Zelzate devient la première commune flamande à pouvoir taxer plus lourdement les grandes entreprises

Le Conseil d'Etat a donné son feu vert au "tax shift équitable" mis en place par la commune de Zelzate, en Flandre orientale. Prévoyant une baisse des taxes pour les ménages et les indépendants, financée par une hausse des contributions des grandes entreprises présentes sur le territoire de l'entité, ce tax shift était notamment contesté par l'organisation patronale Voka.

Depuis 2020, ce système coûte à 30 grandes entreprises quelque 487.000 euros supplémentaires par an. Sur ce montant, 100.000 euros sont utilisés pour éviter que la collecte des déchets ne devienne plus coûteuse.
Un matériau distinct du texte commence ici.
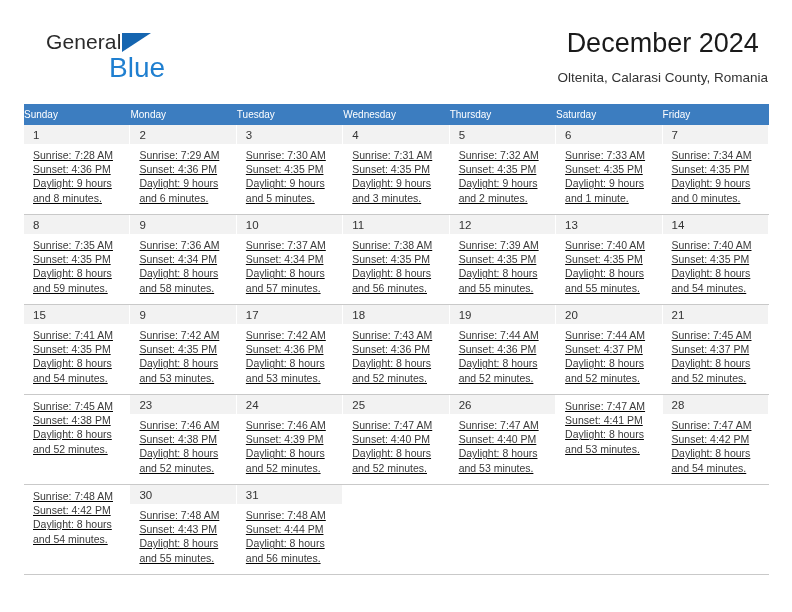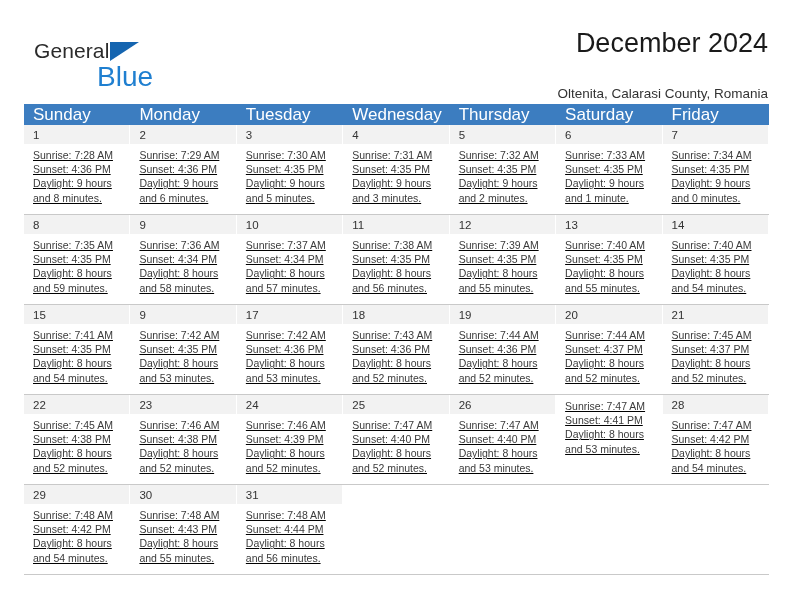"General" .brand { left: 10px -> 22px; margin-top: 9px -> none }
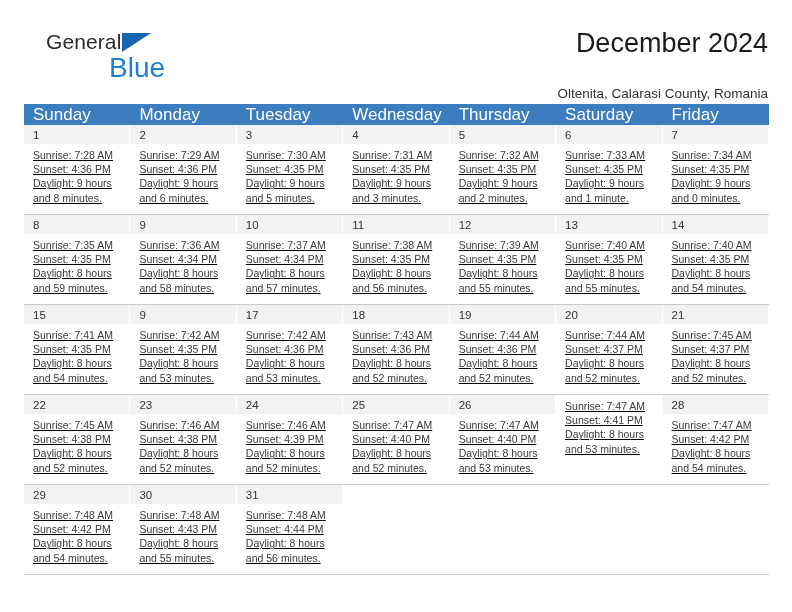"December 2024" .month-title { text-align: none -> center }
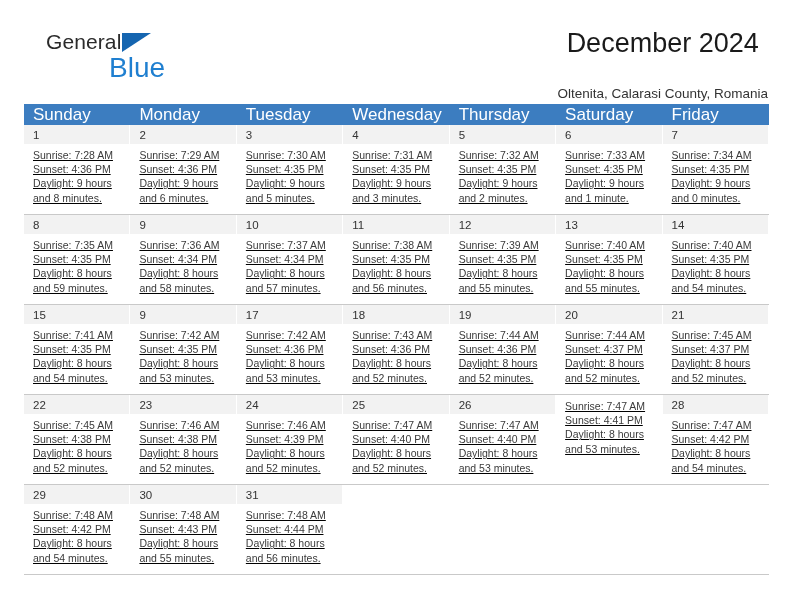"Oltenita, Calarasi County, Romania" .location { margin-top: 24px -> 8px }
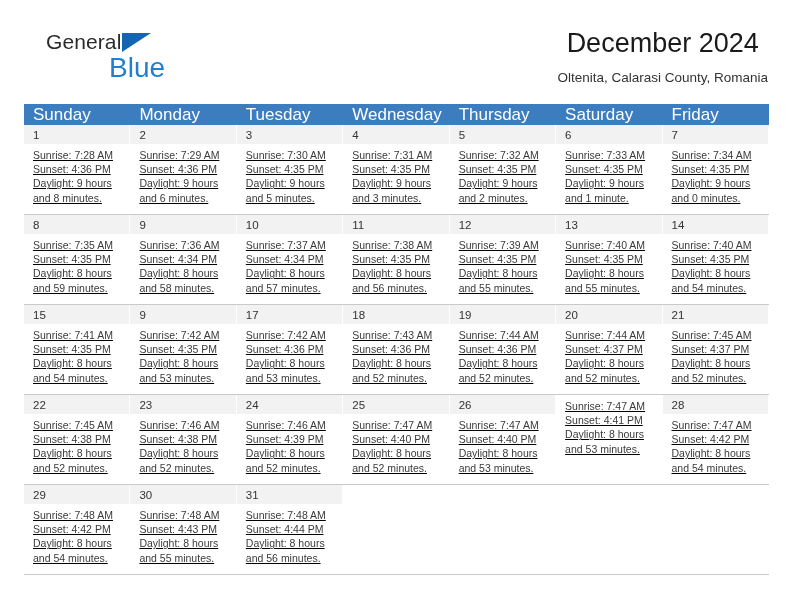"Sunday" .cal-head .cell-head { font-size: 17px -> 10px; padding-left: 9px -> none }
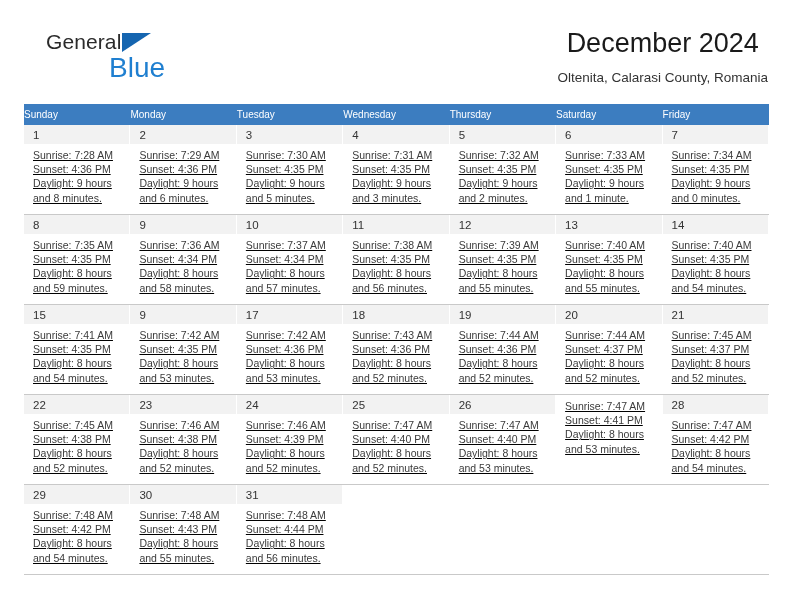"22" div.daynum-bar { html: <div><span>22</span></div> -> none }
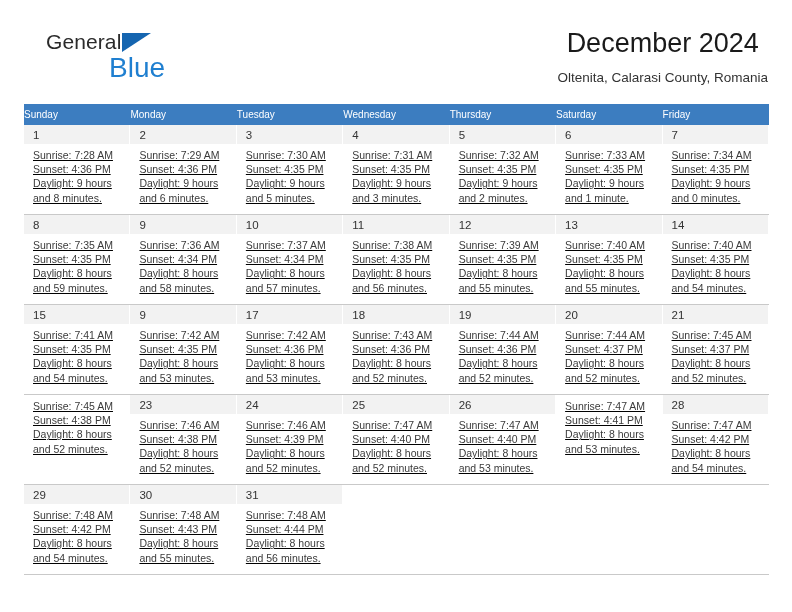"29" div.daynum-bar { html: <div><span>29</span></div> -> none }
Parallèlement, les taxes communales de 600 petits indépendants et PME ont été réduites de 100 euros il y a deux ans. Et depuis cette année, la taxe environnementale a été divisée par deux pour toutes les familles avant de disparaître complètement en 2024. 

Cette affaire montre ce que peut viser une majorité réellement de gauche : faire porter les charges les plus lourdes par les épaules les plus fortes.

Steven De Vuyst (PVDA), échevin de l'Environnement

"Ce tax shift coûte aux entreprises à peine 0,09% de leurs bénéfices", assurent les autorités communales. "On parle de montants que les entreprises ressentent à peine, mais c'est déjà trop pour le Voka et pour des multinationales comme ArcelorMittal, Jan De Nul et Rain Carbon. Ils ont saisi le Conseil d'État pour annuler notre tax shift, sans succès. En tant que conseil communal, nous faisons du bon travail pour nos résidents et nos petits indépendants", a estimé l'échevin de l'Environnement Steven De Vuyst (PVDA) qui dirige la commune en coalition avec Vooruit.  

"Ne sous-estimons pas l'importance de ce verdict. Cette affaire montre ce que peut viser une majorité réellement de gauche : faire porter les charges les plus lourdes par les épaules les plus fortes. Les entreprises ne vont pas se mettre à fuir Zelzate en masse. La preuve, nous avons introduit ce règlement il y a déjà plusieurs années et elles sont toujours là", a poursuivi l'échevin.

"En tant que commune, nous mettons en œuvre un transfert fiscal très raisonnable, que les entreprises concernées ne ressentent pratiquement pas, mais qui, en période de crise, fait une fameuse différence dans la vie de beaucoup de gens. C'est une question de bonne gouvernance de gauche", a-t-il conclu.